Este colapso atmosférico poderia ter ocorrido principalmente durante períodos prolongados da noite, quando a superfície do planeta não estava exposta ao intenso calor do Sol. “A deposição pode ter contribuído significativamente para a colocação de um VLR dominado pelo sal, marcando um afastamento significativo das teorias anteriores sobre a história geológica inicial do planeta.
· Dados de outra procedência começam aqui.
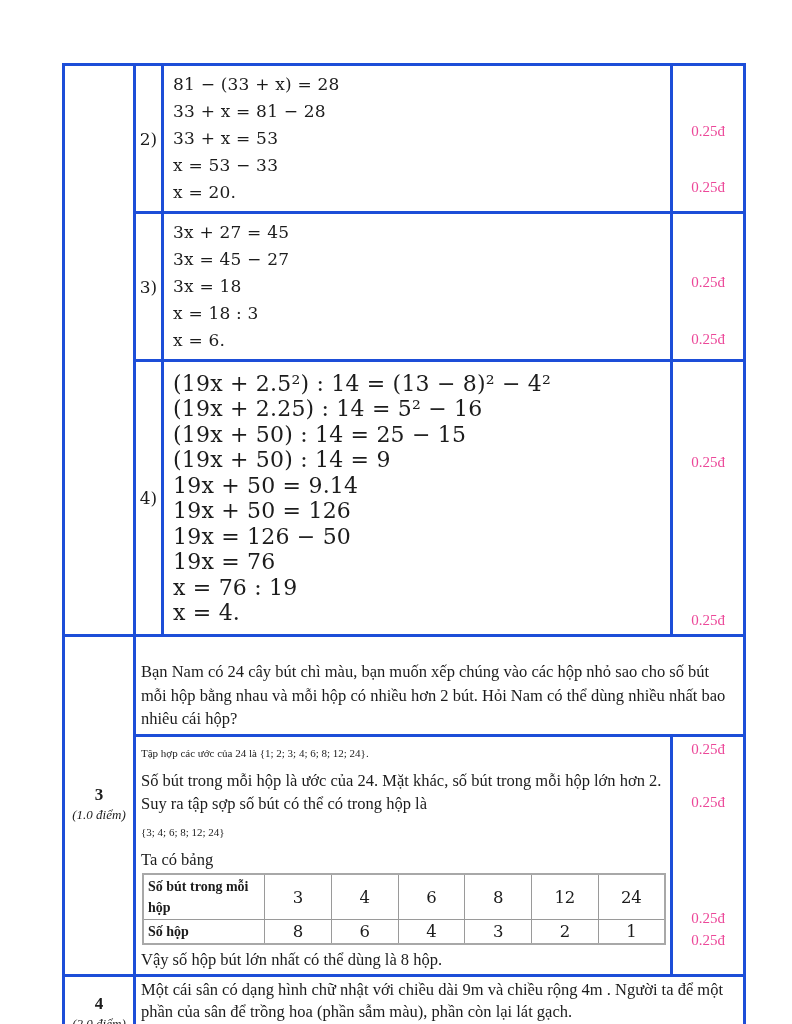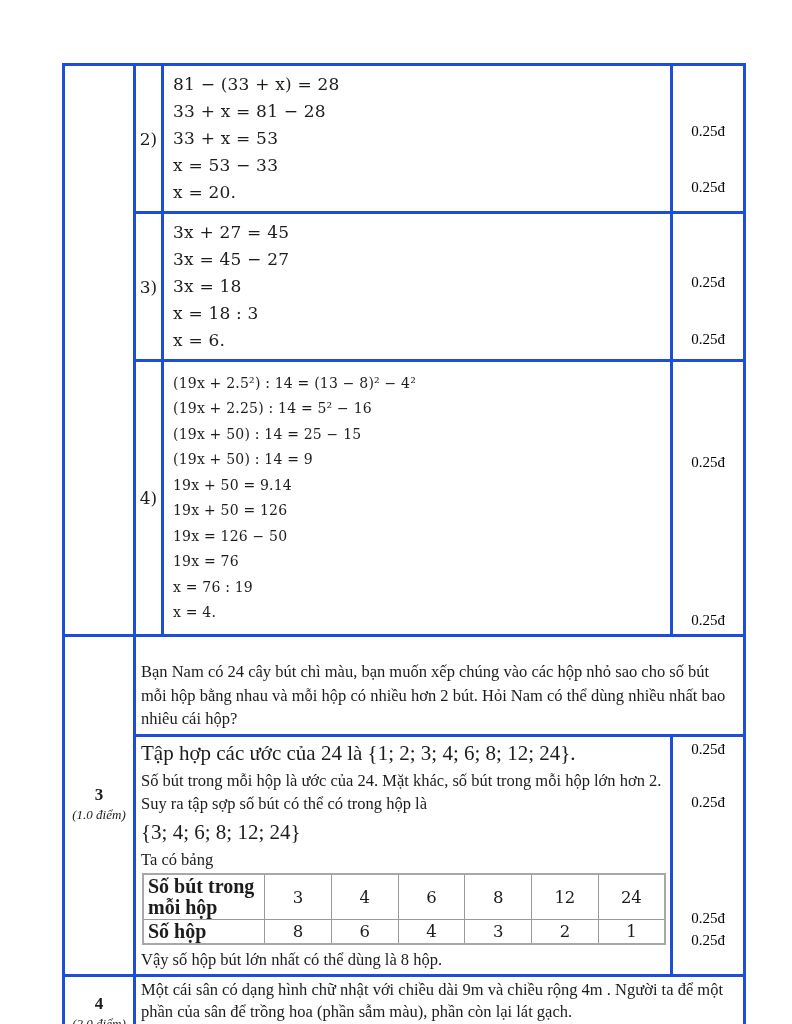--- a/index.html
+++ b/index.html
@@ -28,7 +28,7 @@
   .points{width:70px;position:relative;}
   .pt{
     position:absolute;left:0;right:0;
-    text-align:center;font-size:15px;color:#000000;
+    text-align:center;font-size:15px;color:#ec4899;
   }
   .r-sec2{height:135px;}
   .r-sec3{height:139px;}

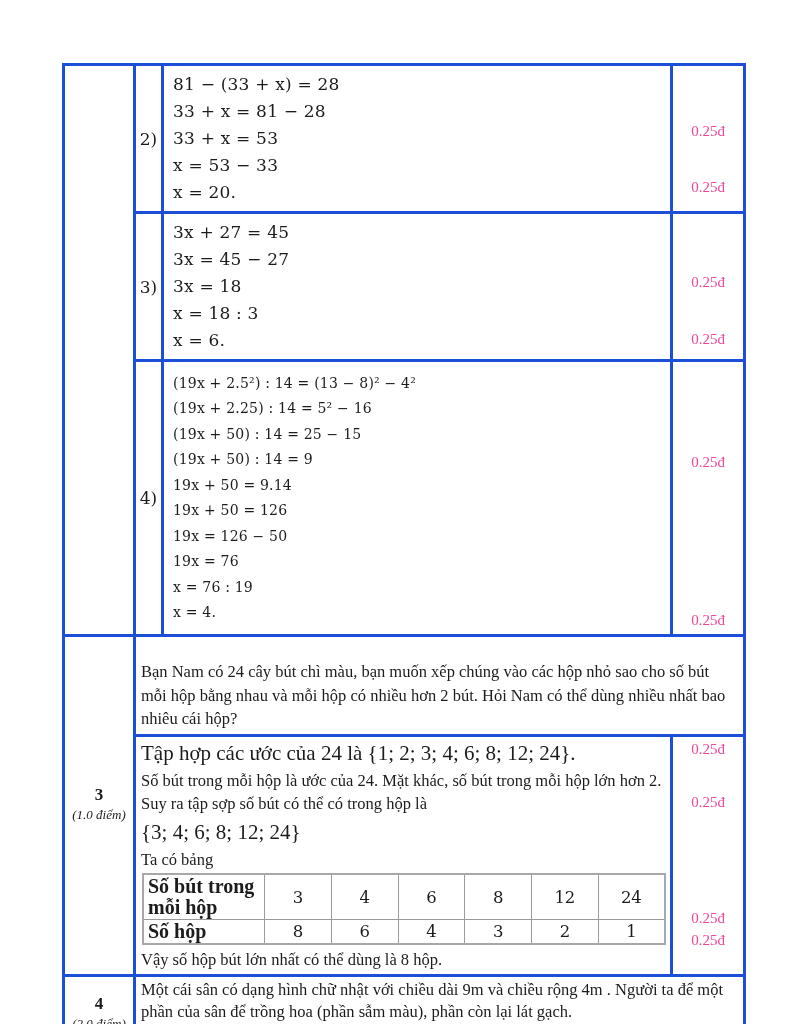--- a/index.html
+++ b/index.html
@@ -36,7 +36,7 @@
   .r-q4 td{height:63px;}
   .eqs{padding:5px 4px 5px 9px;font-family:"DejaVu Serif",serif;}
   .eq{font-size:17px;line-height:27px;white-space:nowrap;letter-spacing:0.2px;}
-  .eqs-sm .eq{font-size:14px;line-height:25.5px;}
+  .eqs-sm .eq{font-size:22px;line-height:25.5px;}
   .qnum{font-weight:bold;font-size:17px;line-height:20px;}
   .qscore{font-style:italic;font-size:13px;line-height:20px;padding:0 6px;font-family:Liberation Serif, serif;}
   .stmt{

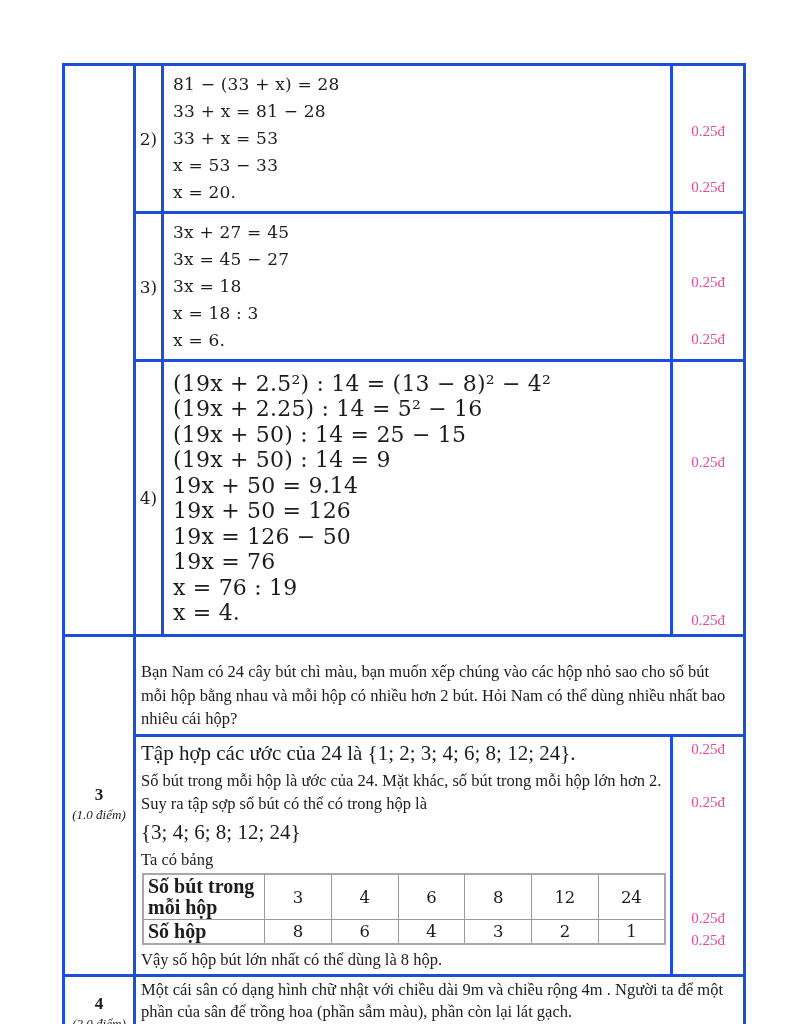--- a/index.html
+++ b/index.html
@@ -46,7 +46,7 @@
   }
   .sol{padding:0 4px 2px 5px;font-size:16.5px;}
   .sol-line{line-height:23.5px;}
-  .set-line{font-size:21px;padding:4px 0;line-height:24px;}
+  .set-line{font-size:11px;padding:4px 0;line-height:24px;}
   table.inner{
     border-collapse:collapse;
     width:524px;

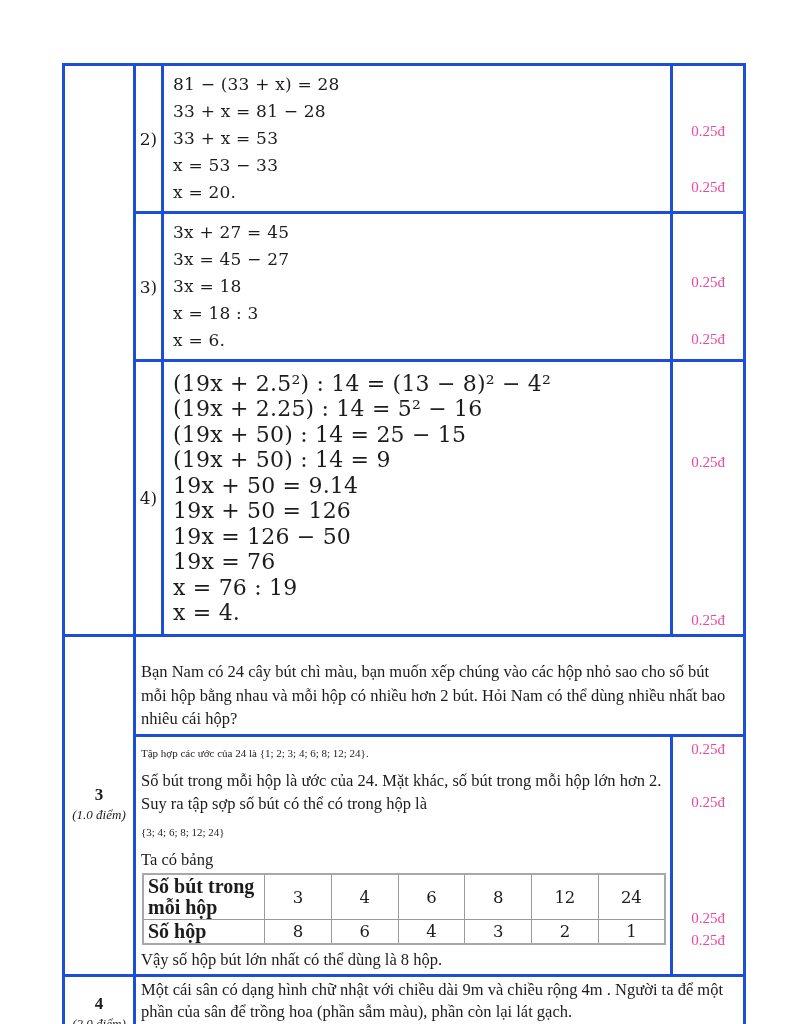--- a/index.html
+++ b/index.html
@@ -55,7 +55,7 @@
   }
   table.inner td, table.inner th{
     border:1px solid #9a9a9a;
-    font-size:20px;
+    font-size:14px;
     padding:1px 4px;
   }
   table.inner{border:2px solid #a8a8a8;}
Neste cenário, a água libertada através da desgaseificação vulcânica pode ter criado temporariamente piscinas rasas ou mares de água líquida ou supercrítica – como vapor denso e altamente salgado – permitindo a sedimentação de depósitos de sal”, disse o coautor Jeffrey S. Kargel.
“A subsequente rápida perda de água para o espaço e o aprisionamento de água em minerais hidratados na crosta teriam deixado uma camada dominada por sais e minerais argilosos, que se acumulariam progressivamente em depósitos espessos”, concluiu. Futuras missões, como a sonda BepiColombo, um esforço conjunto europeu-japonês que planeja chegar ao planeta Mercúrio em 2025, poderão lançar mais luz sobre a possibilidade de vida nessas geleiras salgadas e outros mistérios.